START Supplied data

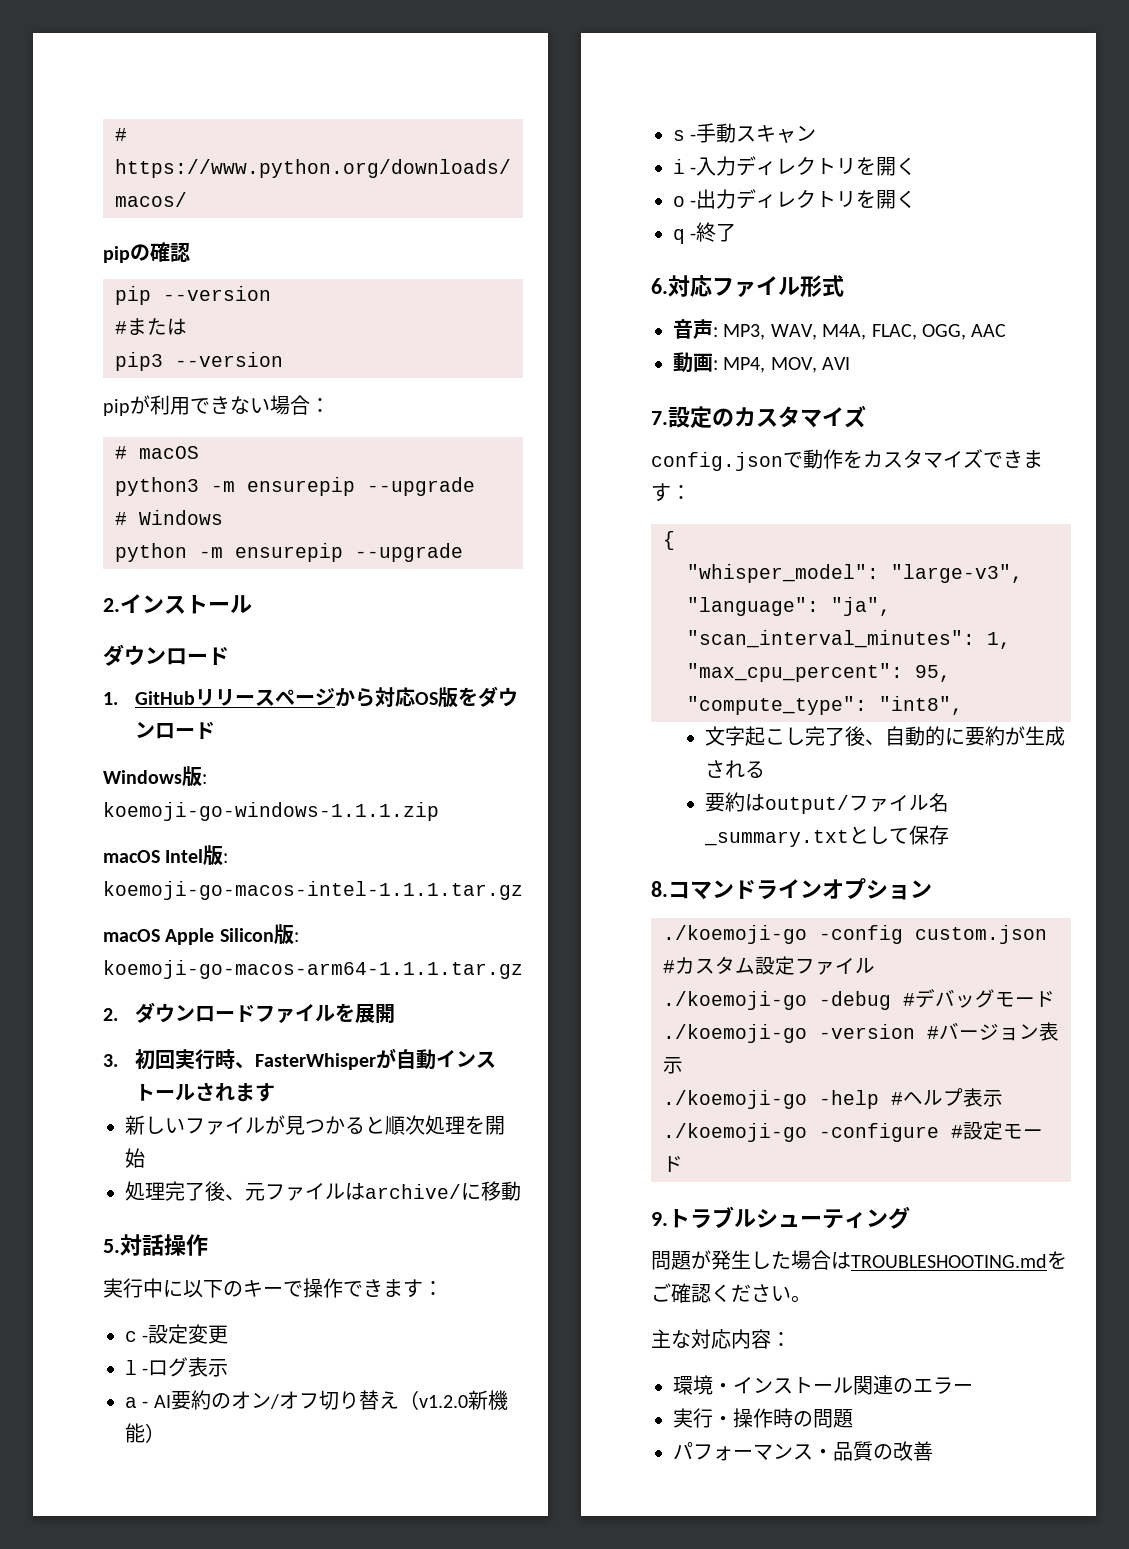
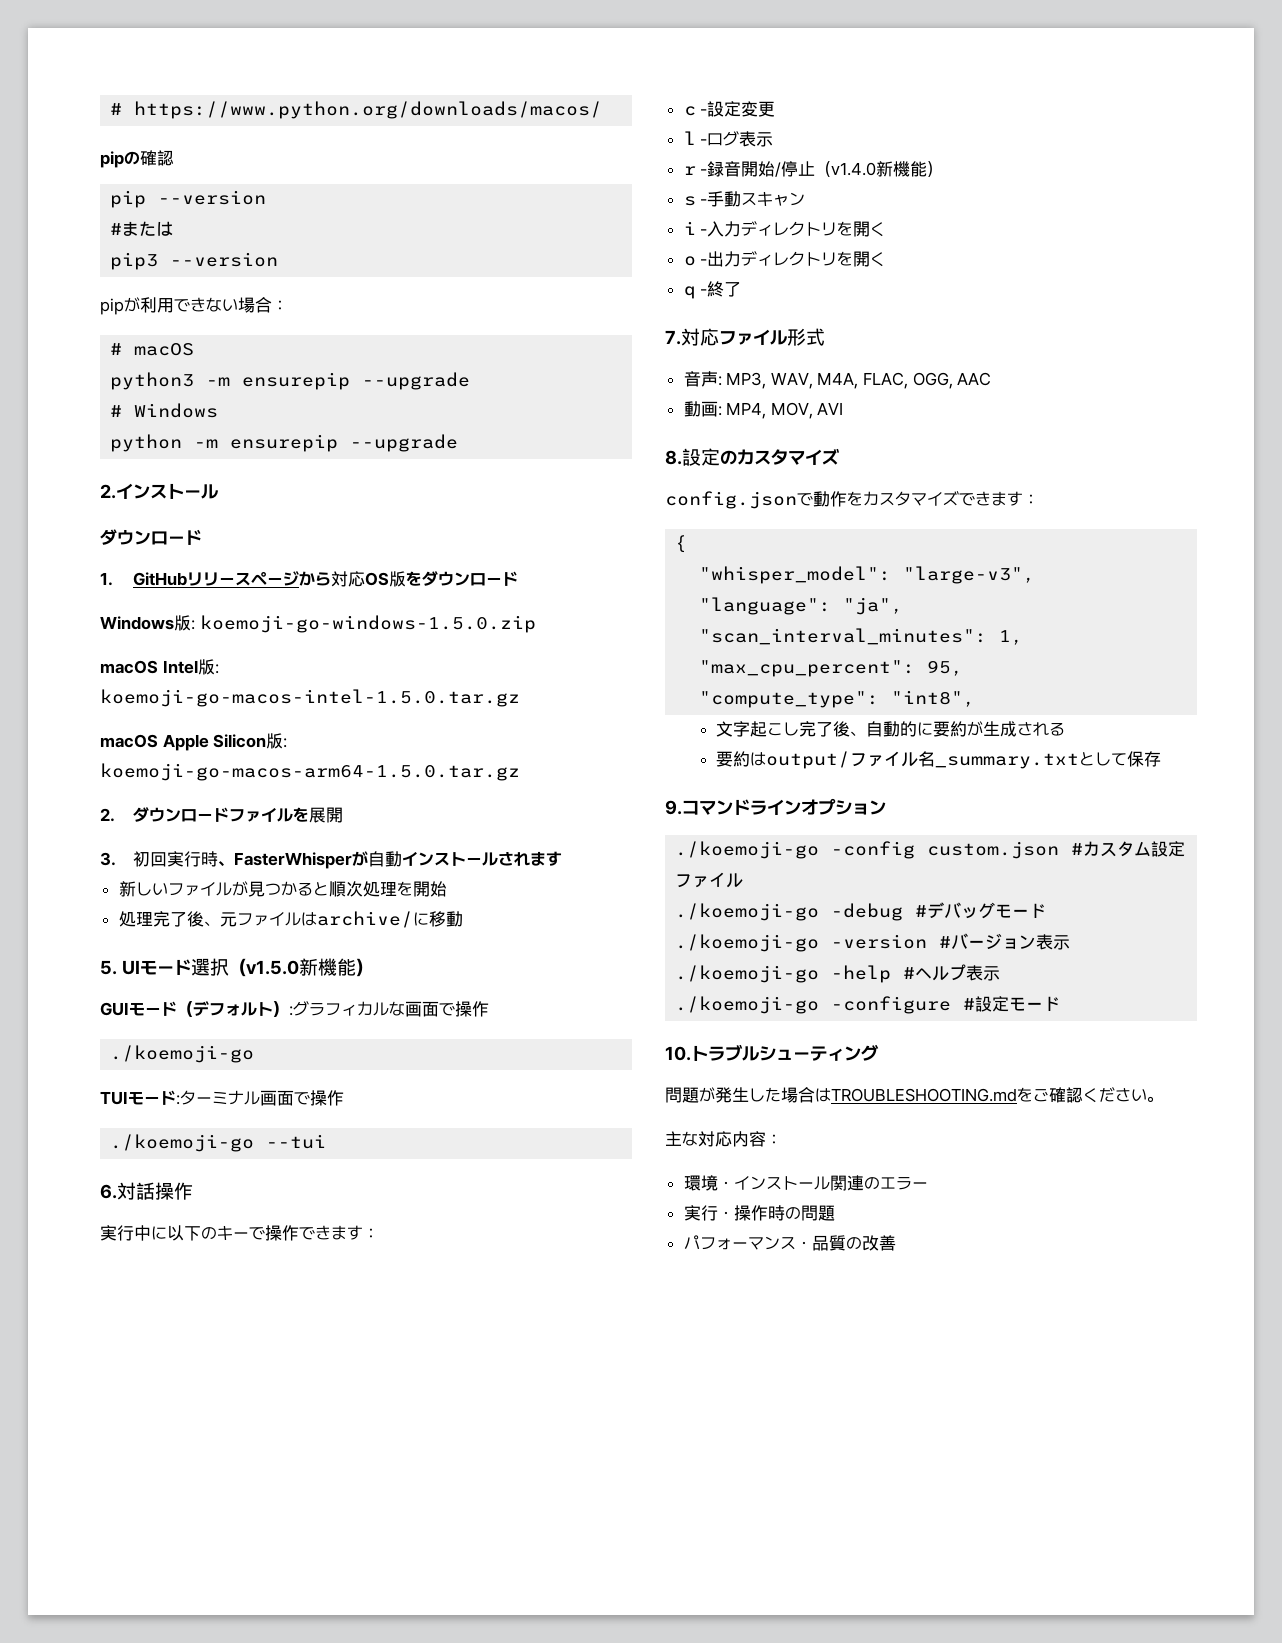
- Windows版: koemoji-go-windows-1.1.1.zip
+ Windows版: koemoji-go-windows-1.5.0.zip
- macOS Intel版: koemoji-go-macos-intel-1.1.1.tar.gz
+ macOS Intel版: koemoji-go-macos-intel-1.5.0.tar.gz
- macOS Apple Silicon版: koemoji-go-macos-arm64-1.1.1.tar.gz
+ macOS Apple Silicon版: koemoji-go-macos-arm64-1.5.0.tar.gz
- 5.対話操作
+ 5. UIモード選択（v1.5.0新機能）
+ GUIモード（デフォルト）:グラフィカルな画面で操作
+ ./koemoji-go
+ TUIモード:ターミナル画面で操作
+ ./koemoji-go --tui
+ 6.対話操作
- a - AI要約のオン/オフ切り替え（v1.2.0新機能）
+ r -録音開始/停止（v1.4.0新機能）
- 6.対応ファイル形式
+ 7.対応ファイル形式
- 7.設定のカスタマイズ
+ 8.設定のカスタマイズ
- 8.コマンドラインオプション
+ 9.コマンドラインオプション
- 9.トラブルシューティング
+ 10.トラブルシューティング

END Supplied data
START Supplied data

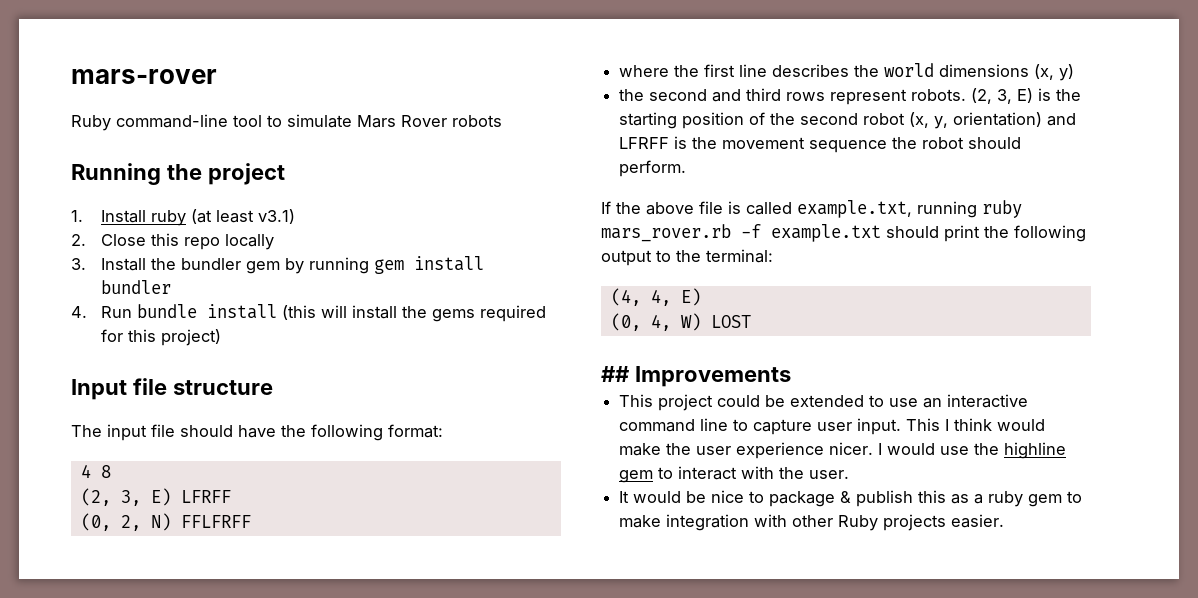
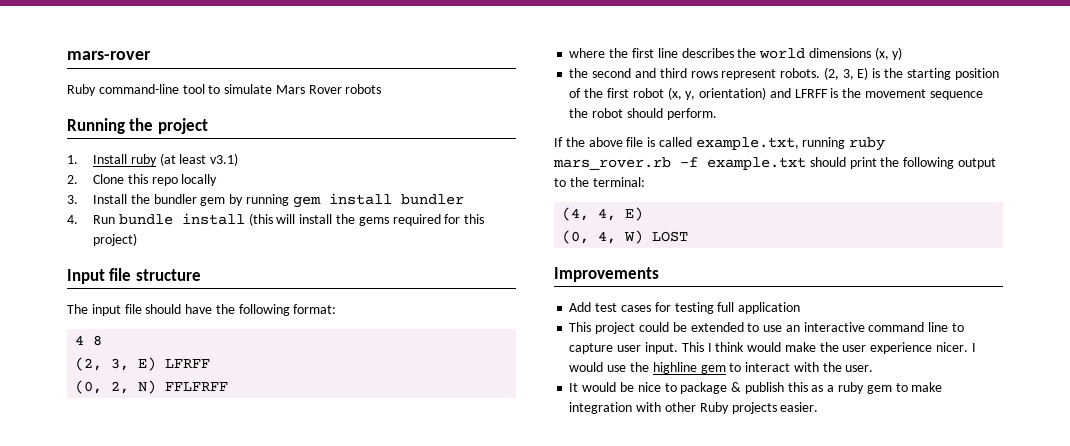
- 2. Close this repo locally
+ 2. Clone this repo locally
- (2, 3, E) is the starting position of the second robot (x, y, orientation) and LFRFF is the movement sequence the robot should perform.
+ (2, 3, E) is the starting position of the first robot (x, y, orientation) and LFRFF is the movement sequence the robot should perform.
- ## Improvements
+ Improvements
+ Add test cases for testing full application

END Supplied data

> Activity: Each line holding the word "repo" must be copied from the data.

> Solved exercise:
- 2. Close this repo locally
+ 2. Clone this repo locally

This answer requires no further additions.